Students that can’t return home should call Morrisville Family Health Care and ask for guidance.

No immediate plans to close campus
“You’ve probably heard that more than 40 colleges and universities have chosen to move their classes online,” said Scott in the March 10 interview. Most of these colleges are either 1) coming off of break or going into break this week, 2) have large international populations or 3) have the virus circulating in their general population already.

March 12 Update: UVM has cancelled all in-person classes and will switch to only online, but their residence halls remain open. Champlain College, Vermont Law School and St. Michael’s College have all switched to online classes as well. According to VTDigger, Norwich University has notified students that it is extending spring break by a week and is canceling all on-campus events except athletic events through March 23.

Since none of this is the case in Vermont or around the communities of NVU-Johnson and NVU-Lyndon, the task force feels that closing is not necessary at this point. “We’re prepping for the eventuality,” said Scott. “We’re working with our faculty and staff right now to understand their capabilities to switch their class to remote instruction.”
Because the situation is developing, there is no way to know exactly what might happen. “It’s highly unlikely that you could close for an entire remainder of a semester,” said Scott. “We [could also] shut down campus for two weeks and return when people are better. Still another could be that we keep campus-based operations but move classes online, and cancel activities and clubs and sporting events.”
These decisions will be made with guidance from the Vermont Department of Health, and will be situational, based on the communities the campuses are based in.
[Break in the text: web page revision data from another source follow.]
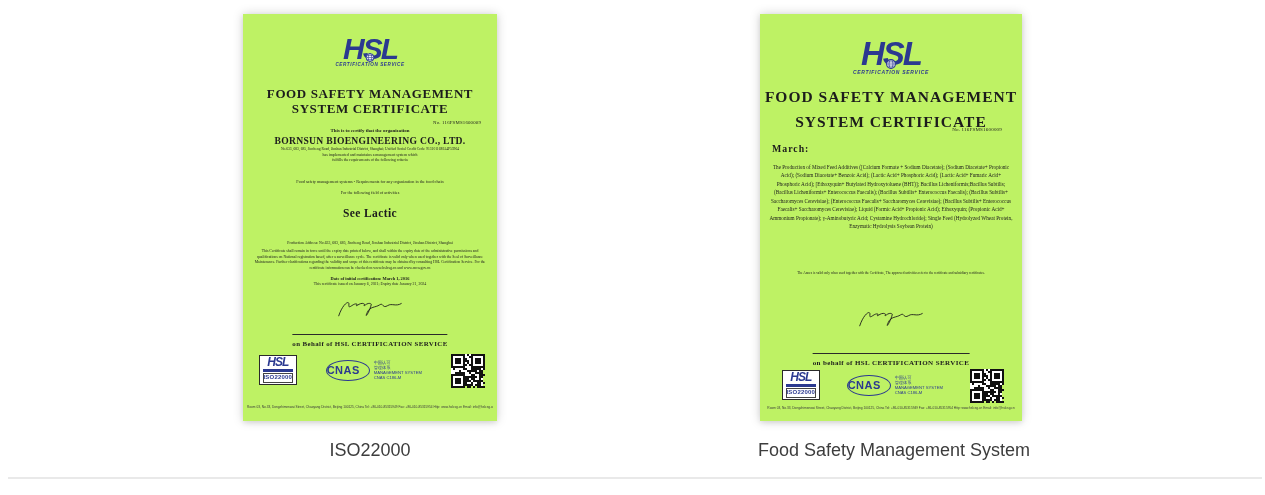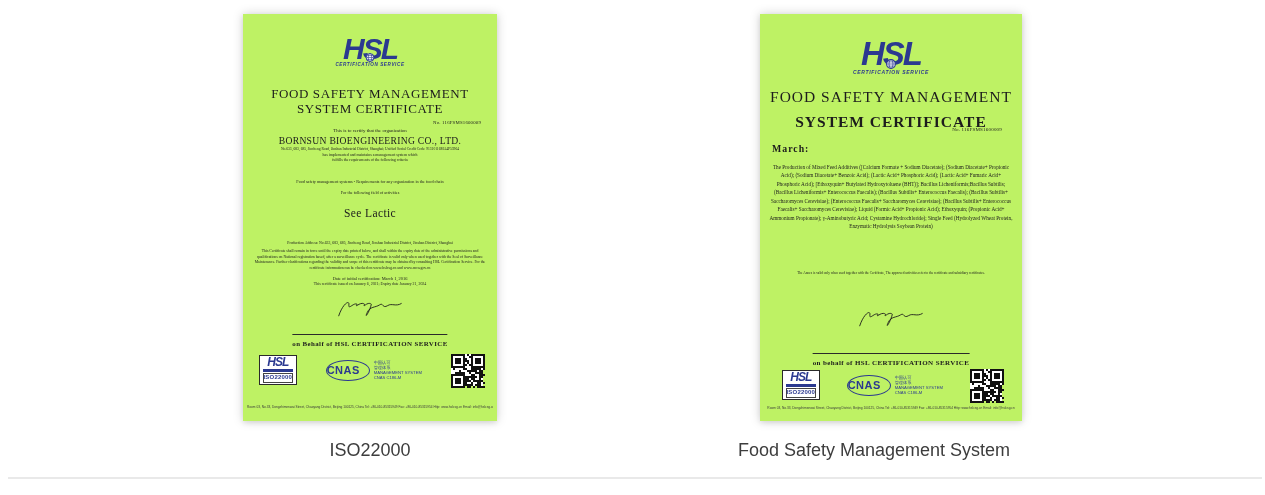"FOOD SAFETY MANAGEMENT" .cert-title { font-weight: normal -> bold }
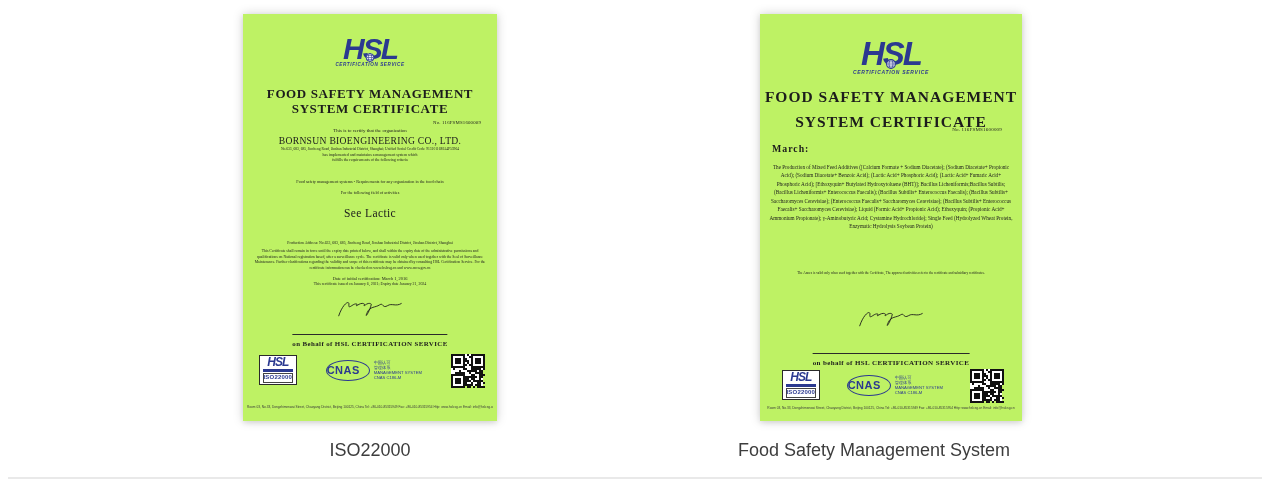"BORNSUN BIOENGINEERING CO., LTD." .t-bold { font-weight: normal -> bold }
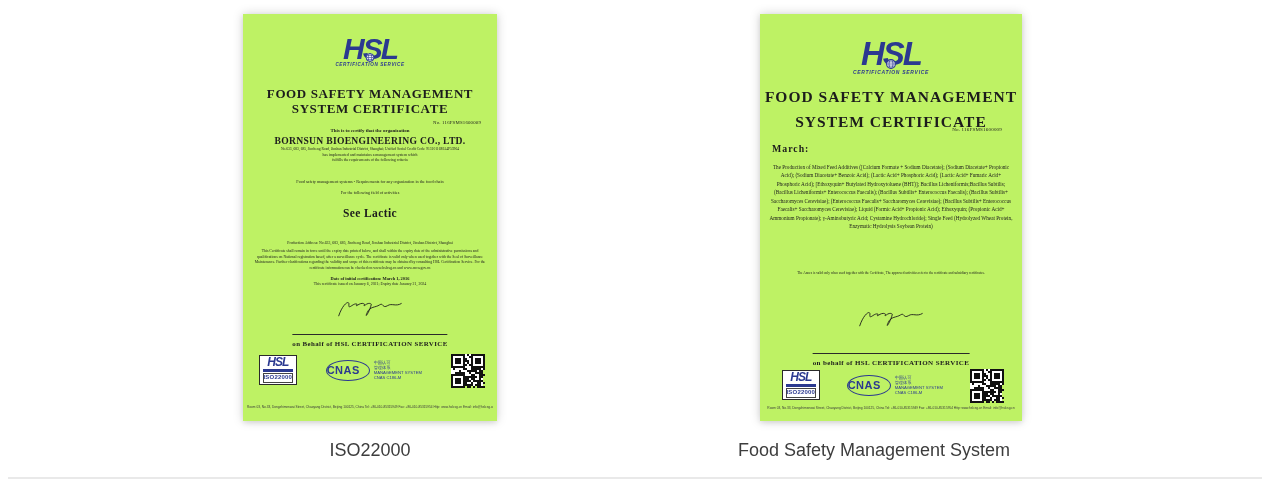"Food Safety Management System" .caption-right { left: 724px -> 744px }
In an email Wednesday morning, Plumb said, “We are creating a survey for students to determine how ready our student body is to receive remote instruction in the event that we need to move our studies online.” The link will be available in the afternoon of March 11 and can be found at

Addressing stigma
“I can tell you that some of our travelers that have returned have not felt very welcomed on campus,” said Scott, who noted that students of Asian descent returning to other universities have seen numerous incidents.
At those universities, she said, “people were walking around them, saying they didn’t want to share a room with them. There are people in our country who are saying they don’t want to go to a Chinese restaurant, because they’re afraid of this disease.”
Scott urged students to look past the stigma and be as welcoming and friendly as normal.
“We can’t lose sight of who we are. We are a strong and vibrant community. We’re welcoming, and we are inclusive. And we need to hold the fear in check and put that relative to the information that we have at hand,” she said. “[This] doesn’t mean we shouldn’t wash our hands. [This] doesn’t mean we shouldn’t be cautious. But it does mean we need to be careful about holding on to who we are.”